For instance Intersection of all tables

select Number, Value, Name, SUM(BinaryID) 
from (
select *, BinaryID = 1
from tableA
union all
select *, BinaryID = 2
from tableB
union all
select *, BinaryID = 4
from tableC
) allinter
group by Number, Value, Name
having SUM(BinaryID) in (1+2+4)

 returns only one record - 3    cccc    dddddd    7

So main thing is that any record of participating tables will have a resulting sum of BindaryIDs and this number will be only 1 for a record.

Thus assume you want to see the records that exist only in TableA, records that exist in TableB and TableC but don't exist in TableA.

You need the next BinaryID sums - TableA - 1, TableB+TableC = 2+4 = 6.

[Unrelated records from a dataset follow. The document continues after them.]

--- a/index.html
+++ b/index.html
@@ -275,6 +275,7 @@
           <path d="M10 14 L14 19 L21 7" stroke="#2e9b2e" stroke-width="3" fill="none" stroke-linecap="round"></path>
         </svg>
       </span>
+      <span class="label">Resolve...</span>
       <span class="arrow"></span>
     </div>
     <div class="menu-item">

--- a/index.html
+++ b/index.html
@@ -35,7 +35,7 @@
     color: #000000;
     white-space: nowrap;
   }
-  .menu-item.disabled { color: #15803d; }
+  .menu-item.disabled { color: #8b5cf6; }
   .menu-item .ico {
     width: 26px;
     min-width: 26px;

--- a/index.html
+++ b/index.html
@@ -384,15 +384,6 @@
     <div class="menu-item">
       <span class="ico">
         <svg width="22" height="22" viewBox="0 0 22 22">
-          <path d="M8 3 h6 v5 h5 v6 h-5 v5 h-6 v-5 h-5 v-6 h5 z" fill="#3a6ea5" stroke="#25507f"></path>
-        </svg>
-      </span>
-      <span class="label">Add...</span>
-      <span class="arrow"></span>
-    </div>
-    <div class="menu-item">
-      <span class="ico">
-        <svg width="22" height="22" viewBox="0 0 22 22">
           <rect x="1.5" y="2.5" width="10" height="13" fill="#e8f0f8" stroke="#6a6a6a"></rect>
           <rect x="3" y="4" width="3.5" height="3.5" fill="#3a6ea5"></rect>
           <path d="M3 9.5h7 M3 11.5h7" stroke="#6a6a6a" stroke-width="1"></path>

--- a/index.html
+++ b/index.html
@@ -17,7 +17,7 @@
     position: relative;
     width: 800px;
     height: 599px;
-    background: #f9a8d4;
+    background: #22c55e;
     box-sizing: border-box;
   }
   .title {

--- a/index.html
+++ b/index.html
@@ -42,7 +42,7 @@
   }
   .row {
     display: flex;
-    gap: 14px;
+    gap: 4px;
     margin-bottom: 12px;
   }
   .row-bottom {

select Number, Value, Name, SUM(BinaryID) 
from (
select *, BinaryID = 1
from tableA
union all
select *, BinaryID = 2
from tableB
union all
select *, BinaryID = 4
from tableC
) allinter
group by Number, Value, Name
having SUM(BinaryID) in (1, 6)

 You can deal with up to 32 tables using this approach. Additionally you are not limited to compare tables using this. You can also compare resultsets. For example you optimized a view and doubt if it still returns the same results - all you need to see if there are any difference run the query

 select field1, field2, field3, SUM(BinaryID)  
from (
select *, BinaryID = 1
from viewversion1
union all
select *, BinaryID = 2
from viewversion2
) allinter
group by field1, field2, field3
having SUM(BinaryID) in (1, 2)

 The performance of described method is not too excellent (you can ensure looking at performance plans) so I don't recomment you use it in you production code. But this is really usuful when you need to compare two talbes or resultsets quickly.